• **To do**
For this item, repeat the material exactly while omitting its pictures.
** Given data follows **
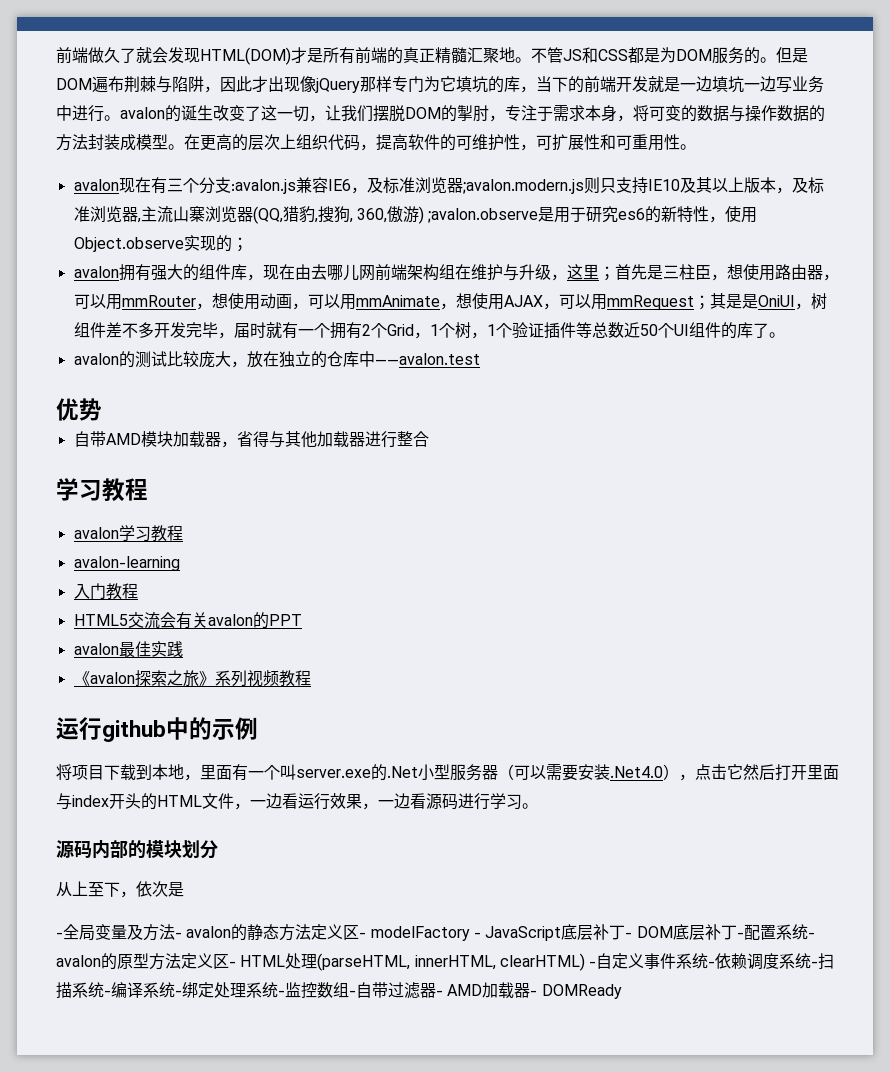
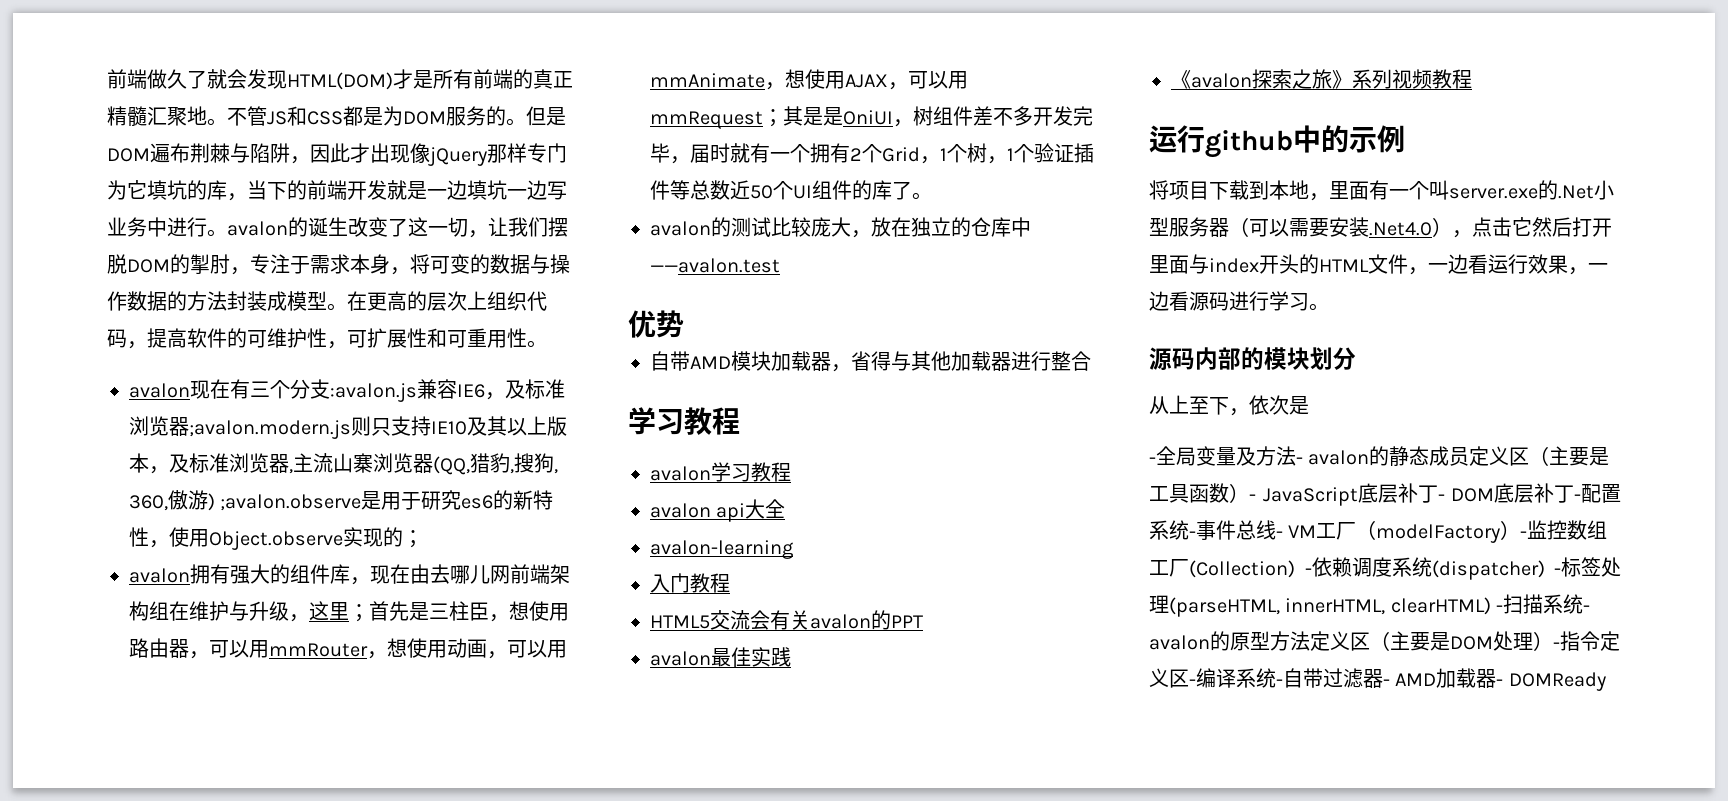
+ avalon api大全
- -全局变量及方法- avalon的静态方法定义区- modelFactory - JavaScript底层补丁- DOM底层补丁-配置系统- avalon的原型方法定义区- HTML处理(parseHTML, innerHTML, clearHTML) -自定义事件系统-依赖调度系统-扫描系统-编译系统-绑定处理系统-监控数组-自带过滤器- AMD加载器- DOMReady
+ -全局变量及方法- avalon的静态成员定义区（主要是工具函数）- JavaScript底层补丁- DOM底层补丁-配置系统-事件总线- VM工厂（modelFactory）-监控数组工厂(Collection) -依赖调度系统(dispatcher) -标签处理(parseHTML, innerHTML, clearHTML) -扫描系统- avalon的原型方法定义区（主要是DOM处理）-指令定义区-编译系统-自带过滤器- AMD加载器- DOMReady

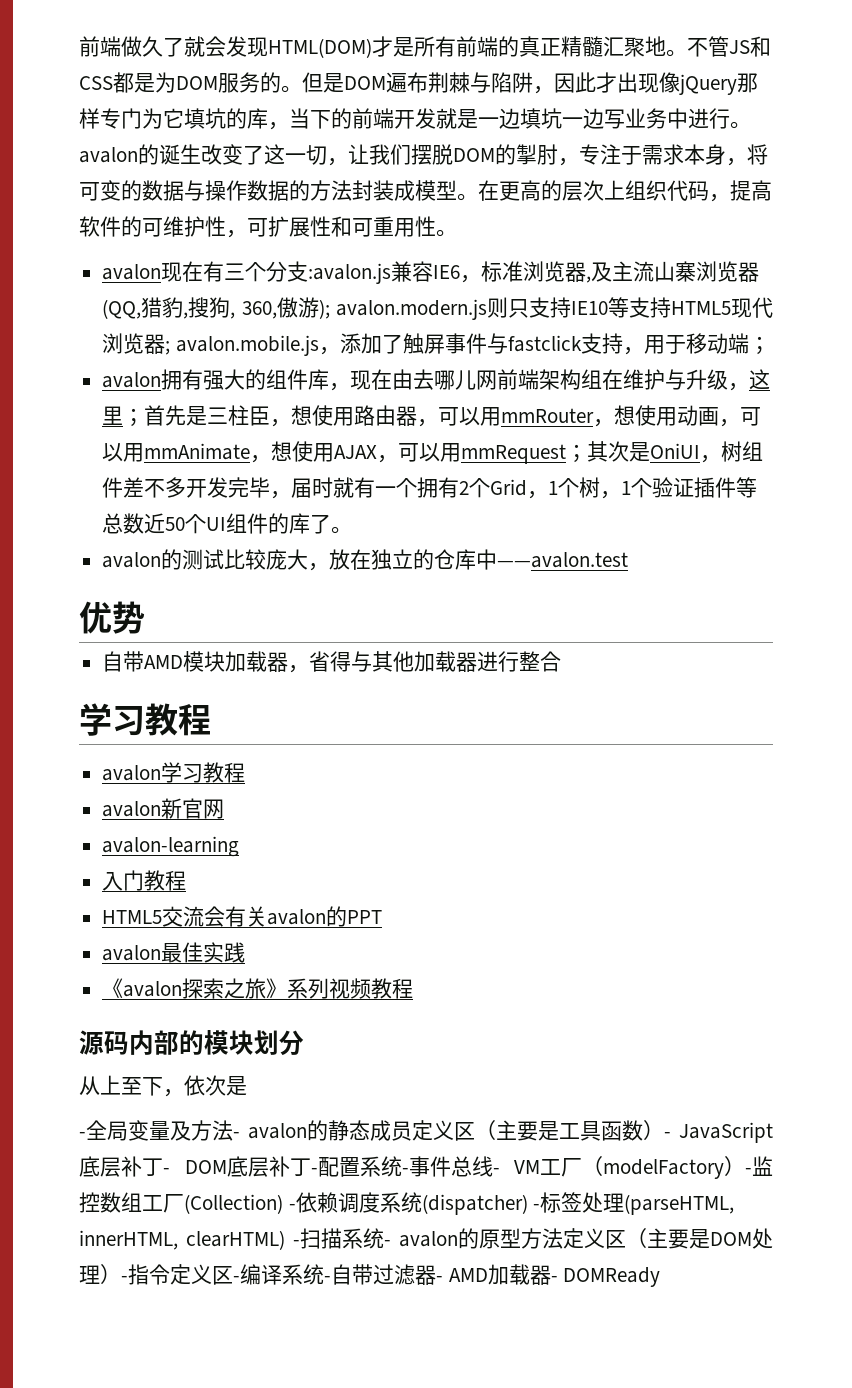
- avalon现在有三个分支:avalon.js兼容IE6，及标准浏览器;avalon.modern.js则只支持IE10及其以上版本，及标准浏览器,主流山寨浏览器(QQ,猎豹,搜狗, 360,傲游) ;avalon.observe是用于研究es6的新特性，使用Object.observe实现的；
+ avalon现在有三个分支:avalon.js兼容IE6，标准浏览器,及主流山寨浏览器(QQ,猎豹,搜狗, 360,傲游); avalon.modern.js则只支持IE10等支持HTML5现代浏览器; avalon.mobile.js，添加了触屏事件与fastclick支持，用于移动端；
- 其是是OniUI，树组件差不多开发完毕，届时就有一个拥有2个Grid，1个树，1个验证插件等总数近50个UI组件的库了。
+ 其次是OniUI，树组件差不多开发完毕，届时就有一个拥有2个Grid，1个树，1个验证插件等总数近50个UI组件的库了。
- avalon api大全
+ avalon新官网
- 运行github中的示例
- 将项目下载到本地，里面有一个叫server.exe的.Net小型服务器（可以需要安装.Net4.0），点击它然后打开里面与index开头的HTML文件，一边看运行效果，一边看源码进行学习。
** End of Given data **
• **Solution to this task**
+ avalon api大全
- -全局变量及方法- avalon的静态方法定义区- modelFactory - JavaScript底层补丁- DOM底层补丁-配置系统- avalon的原型方法定义区- HTML处理(parseHTML, innerHTML, clearHTML) -自定义事件系统-依赖调度系统-扫描系统-编译系统-绑定处理系统-监控数组-自带过滤器- AMD加载器- DOMReady
+ -全局变量及方法- avalon的静态成员定义区（主要是工具函数）- JavaScript底层补丁- DOM底层补丁-配置系统-事件总线- VM工厂（modelFactory）-监控数组工厂(Collection) -依赖调度系统(dispatcher) -标签处理(parseHTML, innerHTML, clearHTML) -扫描系统- avalon的原型方法定义区（主要是DOM处理）-指令定义区-编译系统-自带过滤器- AMD加载器- DOMReady

- avalon现在有三个分支:avalon.js兼容IE6，及标准浏览器;avalon.modern.js则只支持IE10及其以上版本，及标准浏览器,主流山寨浏览器(QQ,猎豹,搜狗, 360,傲游) ;avalon.observe是用于研究es6的新特性，使用Object.observe实现的；
+ avalon现在有三个分支:avalon.js兼容IE6，标准浏览器,及主流山寨浏览器(QQ,猎豹,搜狗, 360,傲游); avalon.modern.js则只支持IE10等支持HTML5现代浏览器; avalon.mobile.js，添加了触屏事件与fastclick支持，用于移动端；
- 其是是OniUI，树组件差不多开发完毕，届时就有一个拥有2个Grid，1个树，1个验证插件等总数近50个UI组件的库了。
+ 其次是OniUI，树组件差不多开发完毕，届时就有一个拥有2个Grid，1个树，1个验证插件等总数近50个UI组件的库了。
- avalon api大全
+ avalon新官网
- 运行github中的示例
- 将项目下载到本地，里面有一个叫server.exe的.Net小型服务器（可以需要安装.Net4.0），点击它然后打开里面与index开头的HTML文件，一边看运行效果，一边看源码进行学习。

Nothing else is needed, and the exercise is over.